Наконец, к величайшему моему удовлетворению, он уцепился обеими ручонками в блестящую и позвякивающую часовую цепочку, а мне это подало удачную мысль приложить часы к его прозрачному розовому ушку. Это чудо было так огромно что счастье хлынуло через край: словно солнцем, осветилось все его личико улыбкой — и раньше, чем я сообразил, как это случилось, я поцеловал его мокрый ротик, нос и глаза. О как он зафыркал! дважды, трижды! моя колючая борода была, повидимому, свыше всяких сил его.

***

Канарейка притихла и только слабо попискивала. Я уже помигал ее язык: у нее вышел корм или вода. Да, ведь я у нее принял ее криночку для воды, а маленькой певице надо же было горлышко промочить. Я подошел к клетке, чтобы достать свою Желтушку, но с другой оконной ниши до меня уже донесся другой знакомый жалобный голосок, и все трепетное тельце тянулось ко мне. Я начал делать знаки рукой и ртом моему мальчику, пока устраивал канарейку. — он умолк и только внимательно начал следить за каждым моим движением. Положительно он чувствовал себя одиноким и заброшенным, пока его глаза встречали мои.

Звонок у парадной двери. Досадная помеха! Приходится пойти отпереть, — ничего не поделаешь. Почтальон со второй воскресной почтой. Вот вытаращил глаза, когда услышал из моего кабинета жалобный крик покинутого ребенка!

— Сестра ко мне приехала, — солгал я, стараясь оправдаться — и малютку своего привезла.

Заперев дверь за почтальоном, я в два-три прыжка очутился около моего Эроса на тигровой шкуре, и он тотчас же снова притих и присмирел, как прежде. Господи, до чего легко удовлетворить такую крошку! И есть же родители, которые тяготятся собственной плотью и кровью! Да ведь справиться с таким очаровательным мальчуганом — ничего нет легче.

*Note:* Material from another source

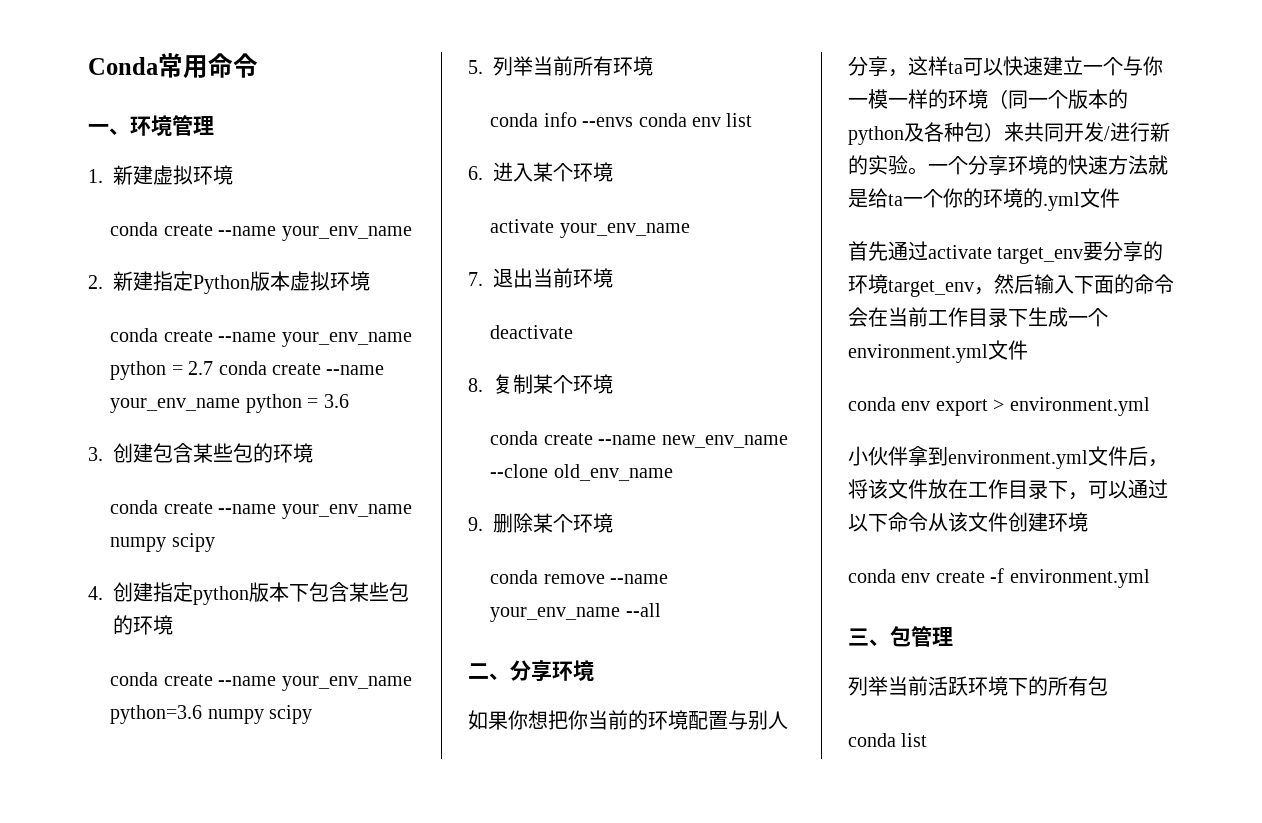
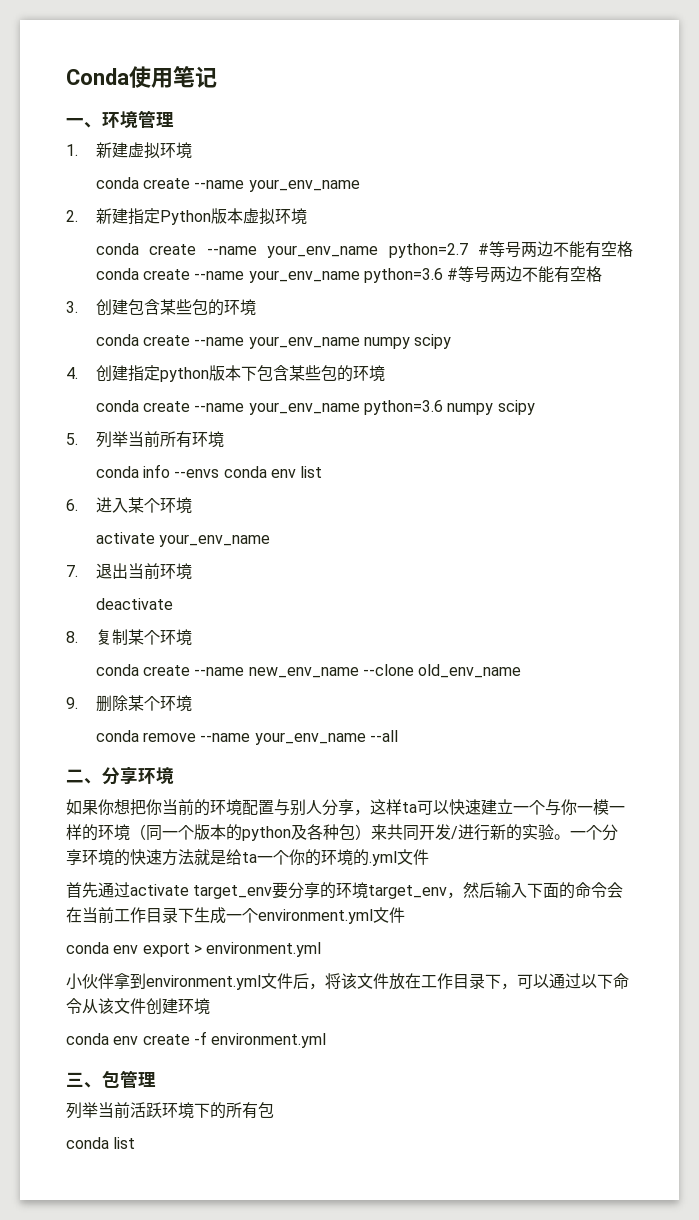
[158,53,258,78] 常用命令 -> [129,66,217,88] 使用笔记
[110,361,385,380] [110,394,349,413] python = 2.7 conda create --name your_env_name python = 3.6 -> [388,241,633,258] [95,266,603,283] python=2.7 #等号两边不能有空格conda create --name your_env_name python=3.6 #等号两边不能有空格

Писем я не читал, пробежал только одно от сестры; в душе у меня было такое чувство, словно в моем собственном доме кусочек семьи и у самого меня свои обязанности — близкие, родные. Господи, как быстро срастаешься сердцем с такими вещами!

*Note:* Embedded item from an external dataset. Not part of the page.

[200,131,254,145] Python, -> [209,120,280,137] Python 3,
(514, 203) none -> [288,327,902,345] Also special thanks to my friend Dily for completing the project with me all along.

Я попытался еще занять его своей связкой ключей, но тут и иссяк мой запас игрушек. Еще некоторого внимания удостоилось мое золотое пенсне, но не долго, хотя он даже не успел сломать его, а только погнул пружину. Что же теперь делать? Если бы он умел понимать мой словесный язык так, как понимал язык моего сердца и моих глаз, — я знал бы, чем его занять. Кто больше меня знает сказок — от индийских до исландских.

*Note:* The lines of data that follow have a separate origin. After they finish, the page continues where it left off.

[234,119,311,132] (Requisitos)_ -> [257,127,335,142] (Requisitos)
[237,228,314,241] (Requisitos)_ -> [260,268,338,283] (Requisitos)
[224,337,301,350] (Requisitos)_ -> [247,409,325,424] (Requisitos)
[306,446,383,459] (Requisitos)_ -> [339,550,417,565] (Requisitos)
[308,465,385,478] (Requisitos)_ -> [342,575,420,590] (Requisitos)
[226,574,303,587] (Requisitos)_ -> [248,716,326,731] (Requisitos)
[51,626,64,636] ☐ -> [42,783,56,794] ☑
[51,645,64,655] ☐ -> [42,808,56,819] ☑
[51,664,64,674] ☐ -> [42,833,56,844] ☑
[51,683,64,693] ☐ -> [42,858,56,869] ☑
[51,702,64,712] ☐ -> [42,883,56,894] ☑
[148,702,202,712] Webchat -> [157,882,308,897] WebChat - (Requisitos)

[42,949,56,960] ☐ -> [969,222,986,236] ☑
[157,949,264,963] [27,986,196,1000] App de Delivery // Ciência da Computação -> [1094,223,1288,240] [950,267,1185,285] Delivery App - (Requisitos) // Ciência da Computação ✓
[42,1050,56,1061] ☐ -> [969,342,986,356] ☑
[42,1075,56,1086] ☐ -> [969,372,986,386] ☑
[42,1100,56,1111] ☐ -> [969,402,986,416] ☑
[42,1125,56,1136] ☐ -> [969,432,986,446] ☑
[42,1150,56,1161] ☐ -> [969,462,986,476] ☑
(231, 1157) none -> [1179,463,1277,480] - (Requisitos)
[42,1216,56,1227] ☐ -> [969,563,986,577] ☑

Вдруг мне вспомнилось, как я, проходя каждый день в университет через Тиргартен, слышал на «детских полянках» разговоры, которые вели кормилицы и няни со своими крохотными питомцами; это был скорее бессвязный лепет, чем членораздельная речь, но малютки понимали же его, вероятно, — иначе взрослые не вели бы так упорно этих речей. Мне звучали всегда эти речи такой глупой безвкусицей, — и вдруг я сам не заметил, как я услышал, что сам несу весь этот бессмысленный вздор, я — ординарный профессор филологии! Вначале это у меня выходило довольно неумело, кормилицы из Тиргартена поставили бы мне очень посредственный балл; но понемножку я начинал осваиваться и заметил, что он меня понимает! Больше — он отвечал мне! Какие звуки! Какие неслыханные гласные, двугласные, переходные и смешанные звуки! Какая богатая гамма переходов от простого а к э! Ни одного слова об этом нельзя было найти ни у Сиверса, ни у Траутмана, ни у Фитора, ни у Гоффори! Тут позорно обанкротился бы и сам Лепсиус со своим универсальным алфавитом! Да, вот была бы задача: написать фонетику и грамматику этого языка, — языка, на котором говорят, наверное, больше ста миллионов маленьких человечков! Каким жалким невеждой я показался себе со всем своим профессорством и во всеоружии всей своей великолепной библиотеки!